Stop à la circoncision féminine

La mutilation génitale féminine a des conséquences physiques et psychologiques graves

Par Ignacio Torres – « On court pour quelque chose qui en vaut la peine »,  voici les paroles de désespoir dites par Nice Leng’ete à sa sœur aînée tandis qu’elle fuyait sa propre mutilation génitale lors d’une cérémonie organisée par la tribu Masaï du Kenya. Cette fois-là, les deux jeunes filles se sont cachées sous un arbre toute la nuit.

La deuxième fois qu’elles se sont enfuies, elles ont été battues et on leur a fait promettre de ne pas recommencer. La troisième fois, Nice est parvenue à s’échapper seule. À son retour, son grand-père lui a demandé pourquoi elle refusait de se soumettre au rite de passage à l’âge adulte, ce rite qui transforme les filles en femmes, dignes d’être épousées. « Je ne reviendrai jamais, même si je dois devenir une fille de la rue » lui répondit Nice. Le vieil homme, l’une des voix les plus respectées de la tribu, finit par accepter la décision de sa petite-fille.

Aujourd’hui, Nice a 27 ans.
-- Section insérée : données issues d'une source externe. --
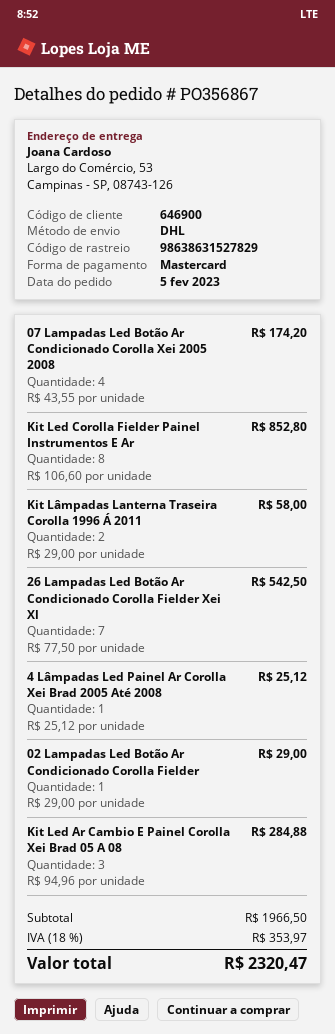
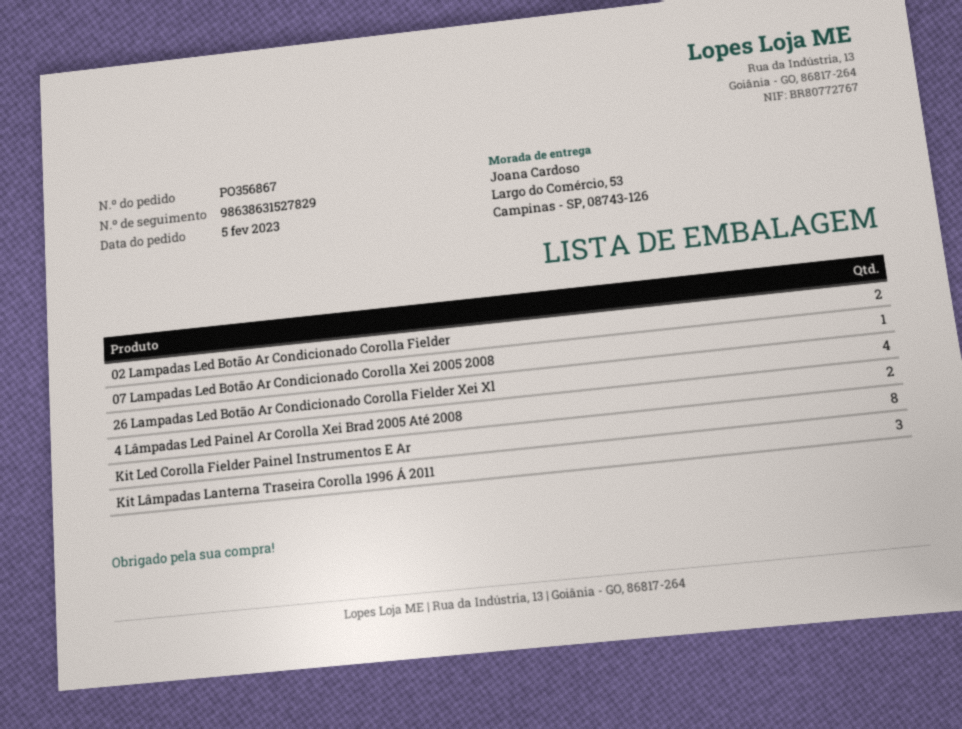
07 Lampadas Led Botão Ar Condicionado Corolla Xei 2005 2008: 4 -> 1
Kit Lâmpadas Lanterna Traseira Corolla 1996 Á 2011: 2 -> 3
26 Lampadas Led Botão Ar Condicionado Corolla Fielder Xei Xl: 7 -> 4
4 Lâmpadas Led Painel Ar Corolla Xei Brad 2005 Até 2008: 1 -> 2
02 Lampadas Led Botão Ar Condicionado Corolla Fielder: 1 -> 2
Kit Led Ar Cambio E Painel Corolla Xei Brad 05 A 08: 3 -> none

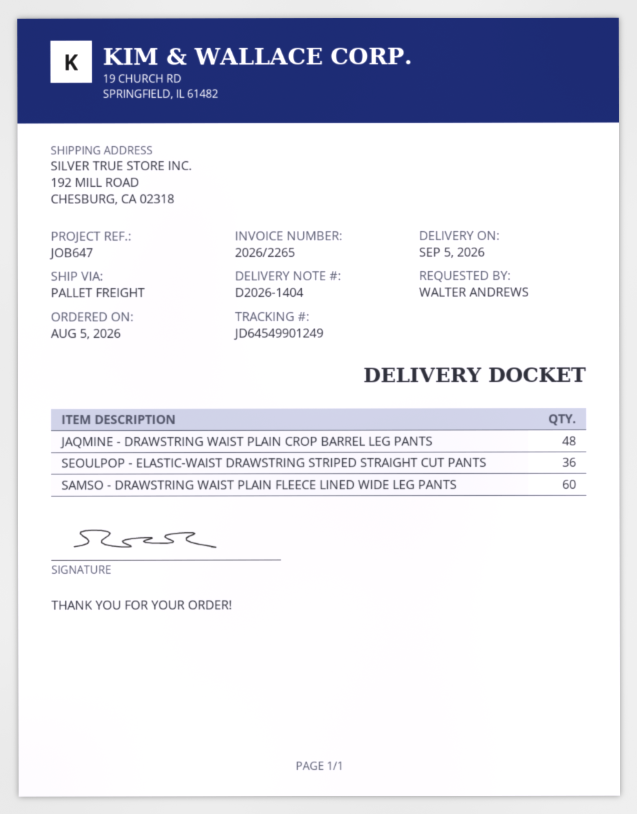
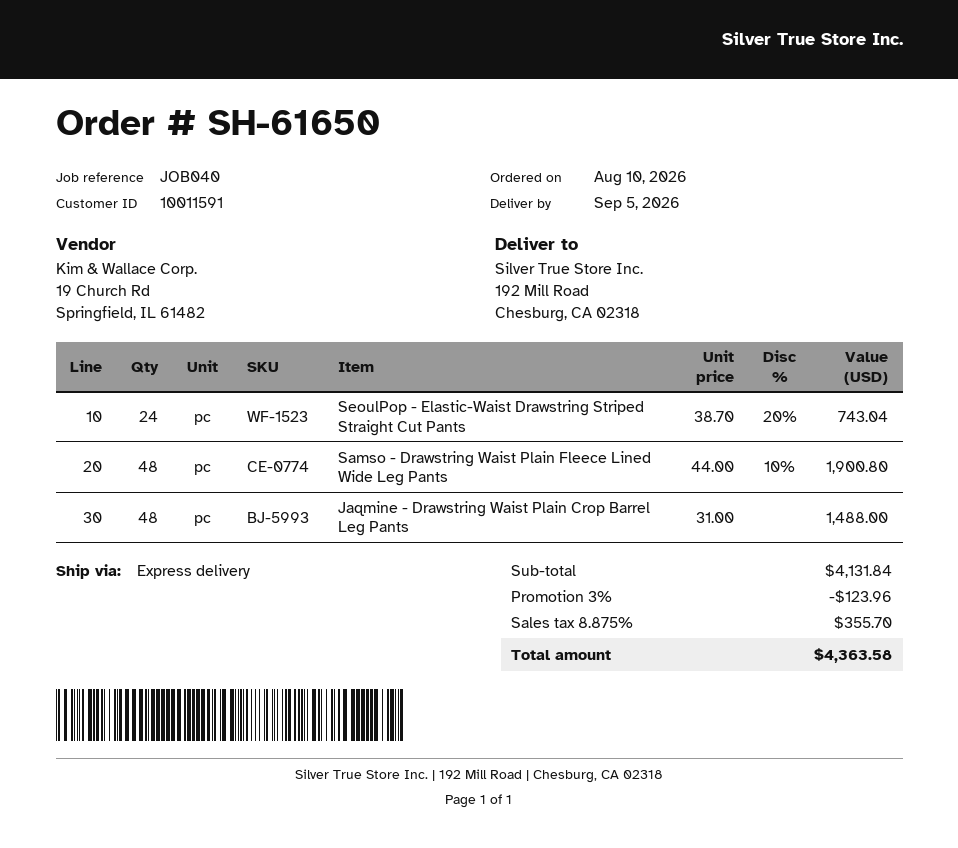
order date: 2026-08-05 -> 2026-08-10
reference: JOB647 -> JOB040
shipping method: pallet freight -> express
SEOULPOP - ELASTIC-WAIST DRAWSTRING STRIPED STRAIGHT CUT PANTS: 36 -> 24
SAMSO - DRAWSTRING WAIST PLAIN FLEECE LINED WIDE LEG PANTS: 60 -> 48

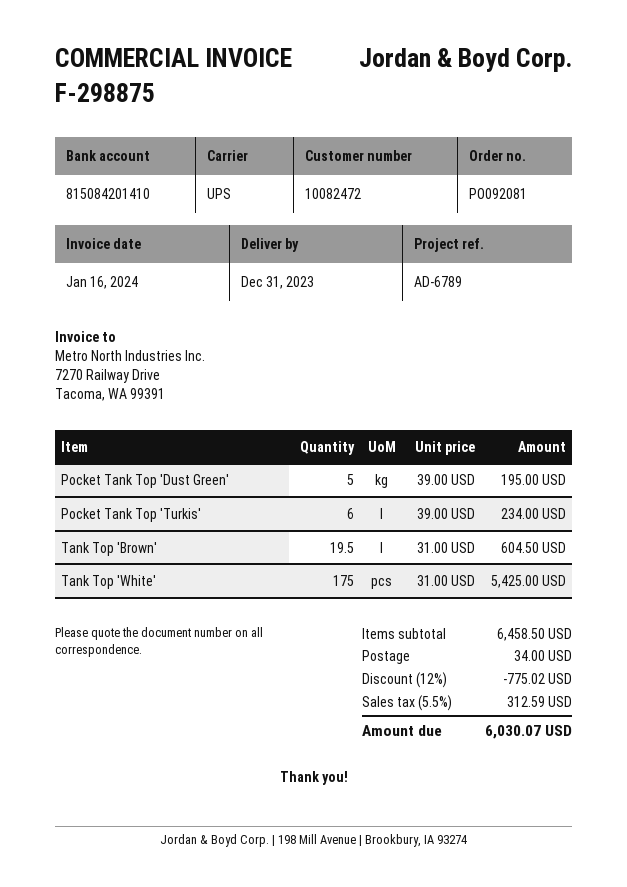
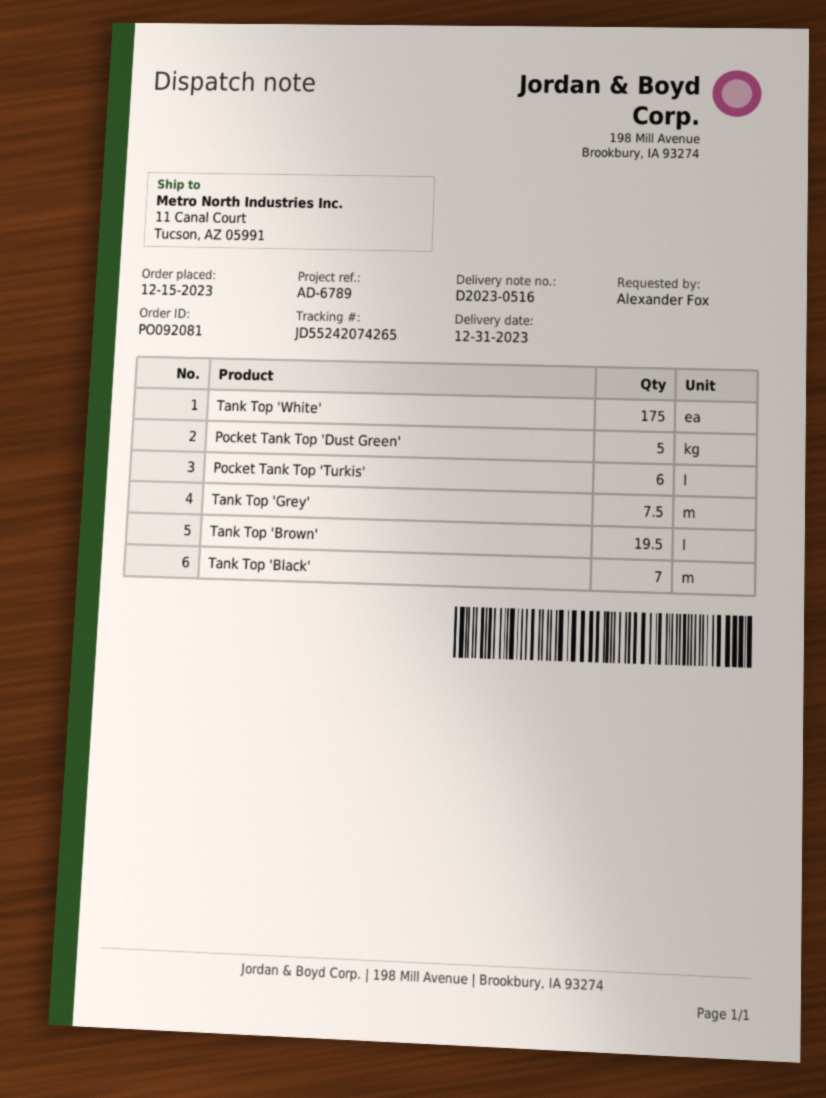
Tank Top 'Grey': none -> 7.5
Tank Top 'Black': none -> 7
Elle est devenue une activiste contre les mutilations génitales féminines (MGF) et promeut des rites d’initiation alternatifs (mettant un terme à la mutilation mais conservant la tradition de fête et de rite de passage). « Les mutilations génitales sont à l’origine de l’analphabétisme féminin et des mariages précoces » souligne la jeune femme qui a aidé à sauver plus de 10 000 filles de l’excision.

Journée internationale de sensibilisation

Actuellement, plus de 200 millions de femmes et de filles ont subi des MGF dans les 30 pays d’Afrique, du Moyen-Orient et d’Asie où cette pratique est encore d’actualité, selon les données de l’Organisation mondiale de la santé (OMS) et de l’Unicef. Chaque année, trois millions de filles courent le risque de voir leurs organes génitaux mutilés, une coutume ancestrale considérée par les Nations Unies comme une violation des droits humains.
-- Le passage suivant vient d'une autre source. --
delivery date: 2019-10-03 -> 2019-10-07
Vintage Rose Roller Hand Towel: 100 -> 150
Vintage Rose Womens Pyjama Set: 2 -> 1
Le 6 février est la Journée internationale de la tolérance zéro face aux mutilations génitales féminines, un objectif prioritaire de l’Agenda 2030 pour le développement durable, dans le cadre plus large de l’objectif d’égalité entre les sexes.

Depuis plusieurs décennies, les mutilations génitales féminines font partie de l’agenda politico-social d’un bon nombre d’organisations internationales pour qui il est nécessaire d’interdire cette pratique. Pour l’heure, les mesures qu’elles ont prises visent à une révision des cadres législatifs et à une examen public approfondi de cette pratique brutale susceptible d’entraîner la mort ou à tout le moins des conséquences physiques et psychologiques graves.

Ce travail n’a pas été vain, mais beaucoup reste encore à faire. Au Kenya et en Tanzanie, les filles de 15 à 19 ans sont trois fois moins susceptibles de subir une excision que ne l’étaient leurs mères au même âge. Au Libéria, le gouvernement s’est engagé à interdire cette pratique durant un an. Au Soudan, des chefs religieux ont déclaré que les MGF ne sont en aucune façon associées à la foi islamique, et, dans les pays où subsistent ces pratiques, de plus en plus d’hommes s’y opposent.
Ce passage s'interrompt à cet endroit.